START Supplied material
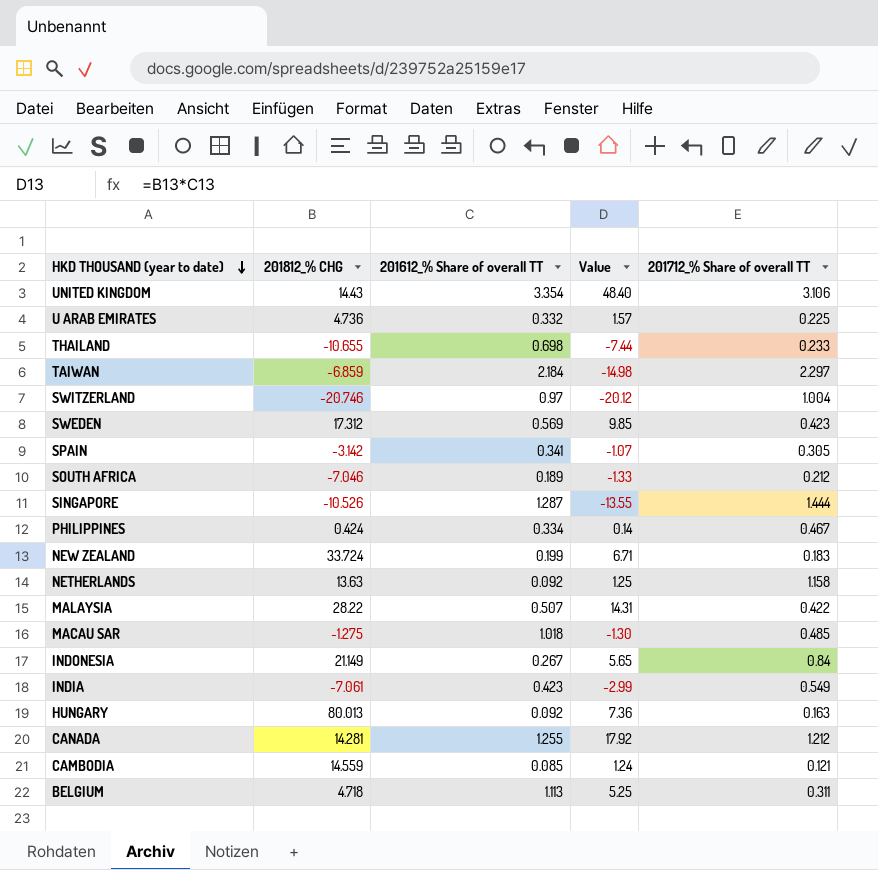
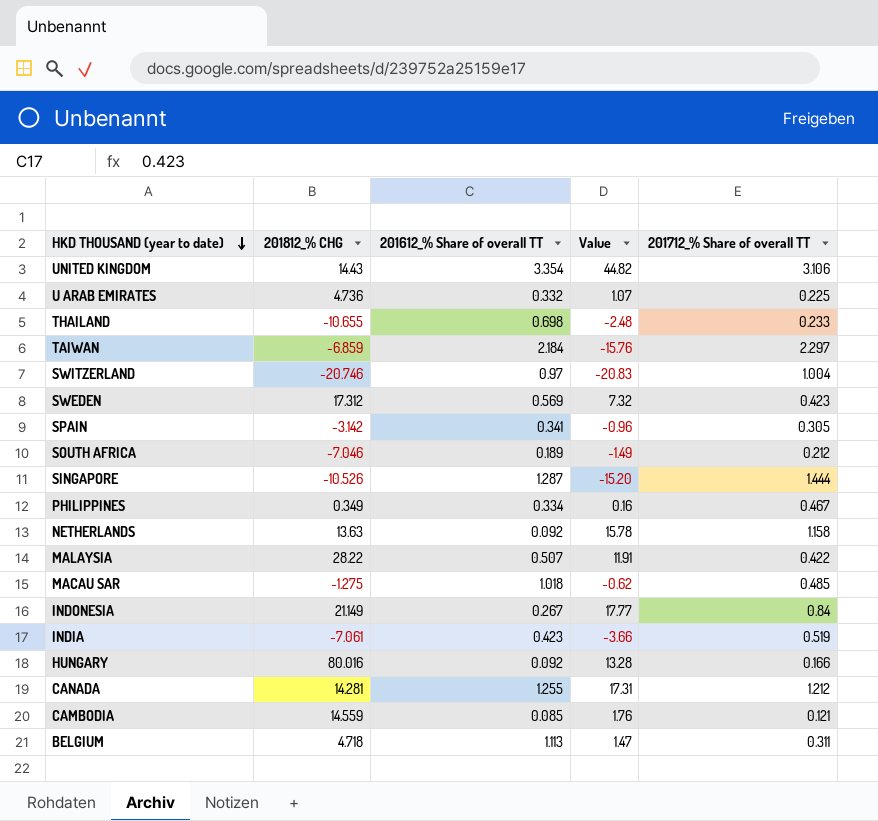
column Value | formula: [201812_% CHG] * [201612_% Share of overall TT] -> [201812_% CHG] * [201712_% Share of overall TT]
row NEW ZEALAND: 33.724 | 0.199 | 6.71 | 0.183 -> none
PHILIPPINES | 201812_% CHG: 0.424 -> 0.349
INDIA | 201712_% Share of overall TT: 0.549 -> 0.519
HUNGARY | 201812_% CHG: 80.013 -> 80.016
HUNGARY | 201712_% Share of overall TT: 0.163 -> 0.166

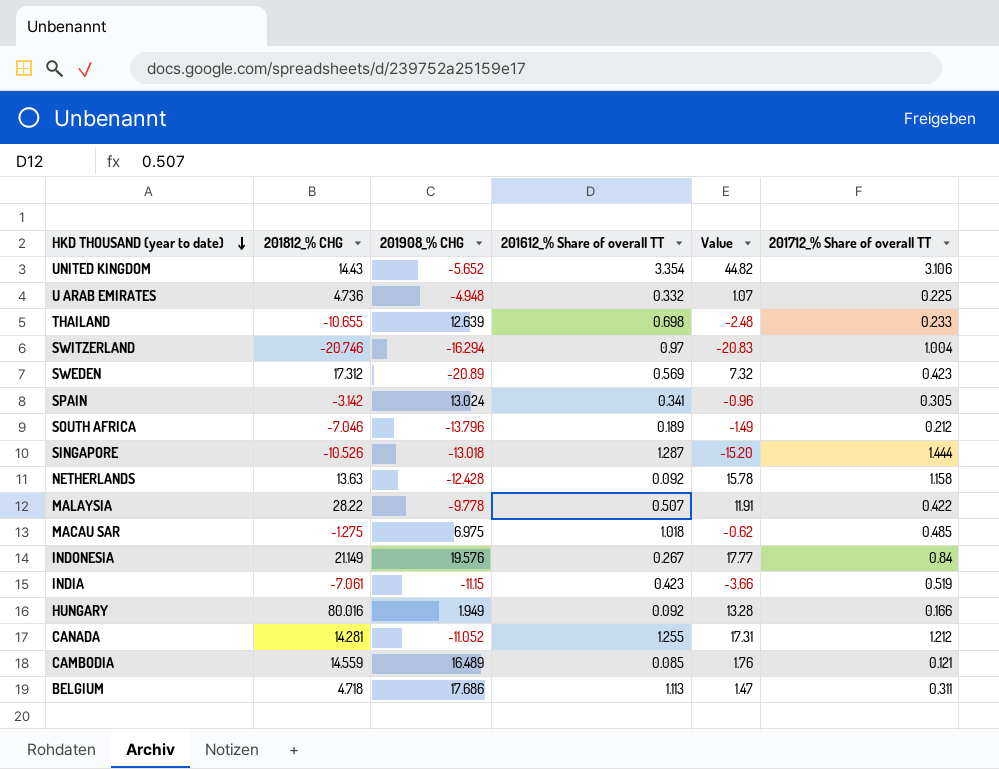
column 201908_% CHG | position: none -> 3
row TAIWAN: -6.859 | 2.184 | -15.76 | 2.297 -> none
row PHILIPPINES: 0.349 | 0.334 | 0.16 | 0.467 -> none

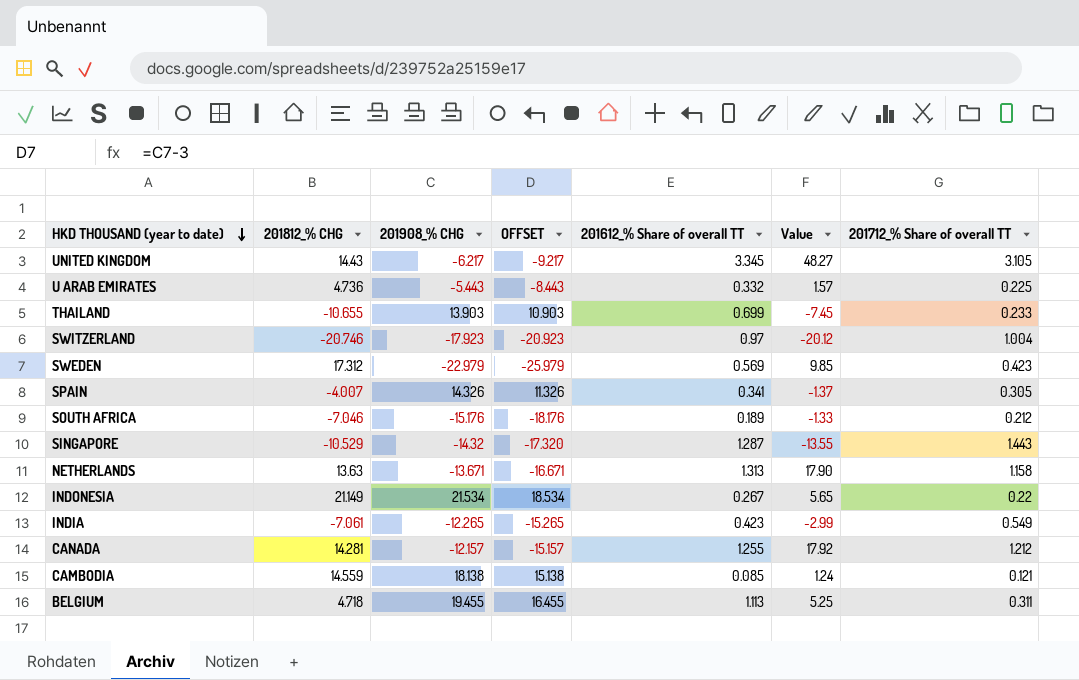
column OFFSET | formula: none -> [201908_% CHG] - 3
column Value | formula: [201812_% CHG] * [201712_% Share of overall TT] -> [201812_% CHG] * [201612_% Share of overall TT]
row MALAYSIA: 28.22 | -9.778 | 0.507 | 11.91 | 0.422 -> none
row MACAU SAR: -1.275 | 6.975 | 1.018 | -0.62 | 0.485 -> none
row HUNGARY: 80.016 | 1.949 | 0.092 | 13.28 | 0.166 -> none
UNITED KINGDOM | 201908_% CHG: -5.652 -> -6.217
UNITED KINGDOM | 201612_% Share of overall TT: 3.354 -> 3.345
UNITED KINGDOM | 201712_% Share of overall TT: 3.106 -> 3.105
U ARAB EMIRATES | 201908_% CHG: -4.948 -> -5.443
THAILAND | 201908_% CHG: 12.639 -> 13.903
THAILAND | 201612_% Share of overall TT: 0.698 -> 0.699
SWITZERLAND | 201908_% CHG: -16.294 -> -17.923
SWEDEN | 201908_% CHG: -20.89 -> -22.979
SPAIN | 201812_% CHG: -3.142 -> -4.007
SPAIN | 201908_% CHG: 13.024 -> 14.326
SOUTH AFRICA | 201908_% CHG: -13.796 -> -15.176
SINGAPORE | 201812_% CHG: -10.526 -> -10.529
SINGAPORE | 201908_% CHG: -13.018 -> -14.32
SINGAPORE | 201712_% Share of overall TT: 1.444 -> 1.443
NETHERLANDS | 201908_% CHG: -12.428 -> -13.671
NETHERLANDS | 201612_% Share of overall TT: 0.092 -> 1.313
INDONESIA | 201908_% CHG: 19.576 -> 21.534
INDONESIA | 201712_% Share of overall TT: 0.84 -> 0.22
INDIA | 201908_% CHG: -11.15 -> -12.265
INDIA | 201712_% Share of overall TT: 0.519 -> 0.549
CANADA | 201908_% CHG: -11.052 -> -12.157
CAMBODIA | 201908_% CHG: 16.489 -> 18.138
BELGIUM | 201908_% CHG: 17.686 -> 19.455

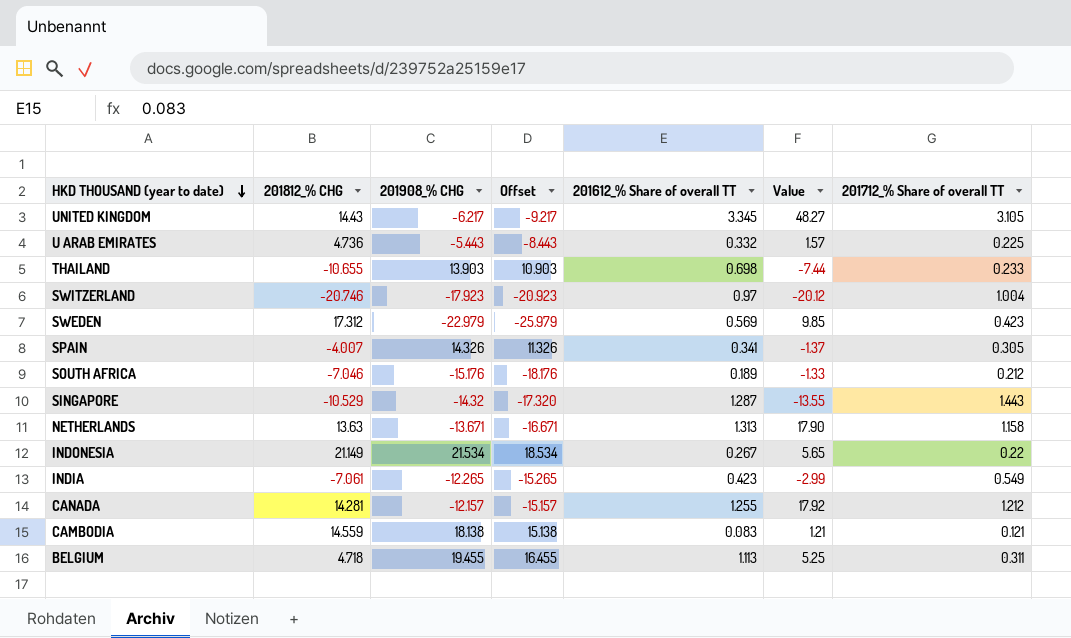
column name: OFFSET -> Offset
THAILAND | 201612_% Share of overall TT: 0.699 -> 0.698
THAILAND | Value: -7.45 -> -7.44
CAMBODIA | 201612_% Share of overall TT: 0.085 -> 0.083
CAMBODIA | Value: 1.24 -> 1.21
END Supplied material
## Problem to work on
The answer is to be a bare number, showing how many lines of the records contain "none".

## Your solution
8